On Valentines day, we had a showing. It went really well. And I keep having faith that maybe something will come of this one. But even if it doesn't, and my husband leaves in 7 days without an offer on our house it will be okay. Because the Lord is taking care of us. Of me. One day at a time.
While I sat in my bedroom waiting for the prospective buyers to arrive, my new cell phone rang. It has the most musical ring. I really like it. But not as much as I'll like the ringtone I'll someday get around to downloading.
It was my sweetheart, with some news. My in-laws had driven 4 hours down from Idaho, and wanted to spend the day with us. What a treat. I didn't know if we would see them before Craig left. And that felt, wrong. It was good for my children to love-up on Grandy and Grandma Shannon.
Then I picked up our favorite babysitter, so the adults could go out to dinner. She had a little valentines card all made up with candy attached for the kids. And I thought, I just love this girl. I hope I can find a babysitter as good as her in Arizona. And that felt, final. She tended my children marvelously, helping Carter glue together his hippo Valentine, popping them popcorn, getting them in their jammies. I was jubilant when I came home to 3 happy kids. And I wondered again if anyone could replace Ariel.
When the babysitter was gone and dessert eaten we took a couple pictures, and then said goodbye to my in-laws. I swallowed hard, so I wouldn't cry. And we watched them climb into the car and drive away. And it felt, final.
On Sunday, Hannah gave her first talk in primary. She was amazing.
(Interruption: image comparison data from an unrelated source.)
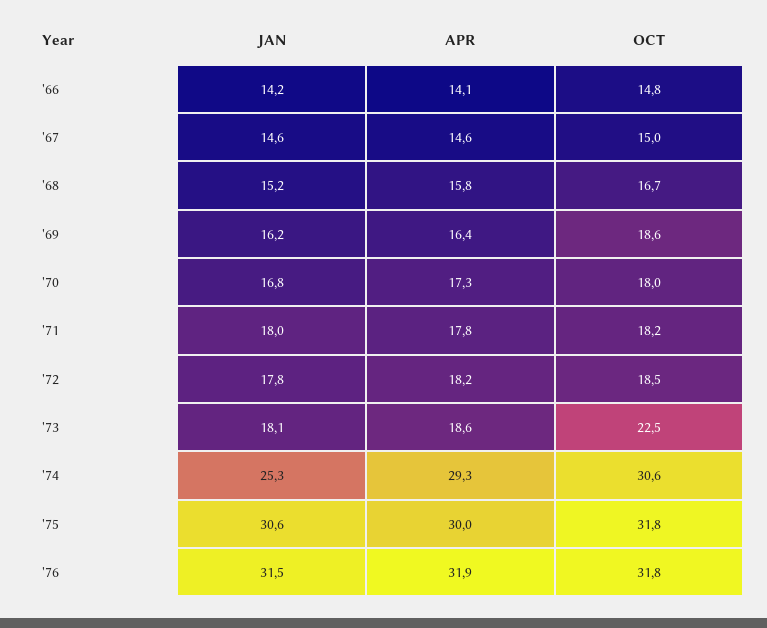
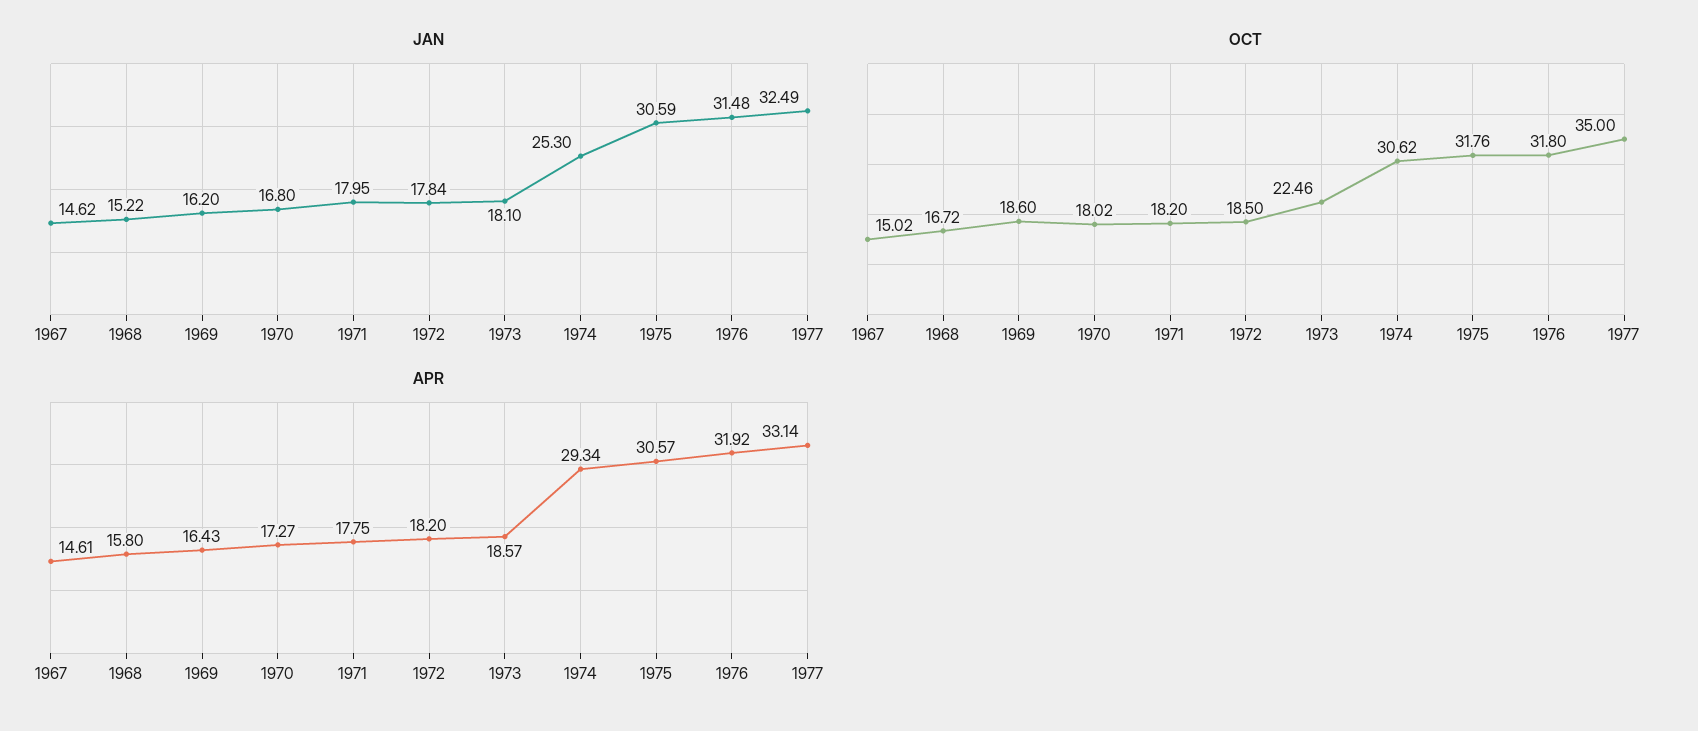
JAN, '66: 14.2 -> none
APR, '66: 14.1 -> none
OCT, '66: 14.8 -> none
APR, '75: 30 -> 30.57
JAN, 1977: none -> 32.49
OCT, 1977: none -> 35
APR, 1977: none -> 33.14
We spent two days prepping her telling her to talk nice and loud into the microphone. Boy and how, that wasn't a problem. She spoke perfectly clear, mouth right up on the micro-phone and it was SO loud that several kids were plugging their ears and I'm 99 percent sure you could hear it all the way down the hall. I laughed, because it was darling.
Mr Robinson wrote the talk. It was about how the Priesthood blesses our family. It felt appropriate. And I sat there watching my righteous husband whisper the words of her talk into Hannah's ear, and it made me think about how empty it will feel in our house when he is gone. About what a blessing he is. About how I only had one Sunday left with him. And it felt, final.
Today, my fabulous family drove down to hang out with me. It was, just so nice. When Mr. Robinson got home from work, we went to eat at the Olive Garden, our favorite restaurant. We ate and talked and snapped pictures on our phones. My big sister figured out how to use my phone for me. The we got our coats on and went outside. And I watched my family say goodbye to my husband. And this time when I swallowed hard it didn't stop the cry. And my Dad gave me a big hug and told me they would take care of me when my sweetheart was gone.
So we got in our car and drove home, and I held his hand and thought about how much I want to enjoy every second of the next 7 days with him. Because when he goes, he's gone. Until I can join him. And that feels so, final.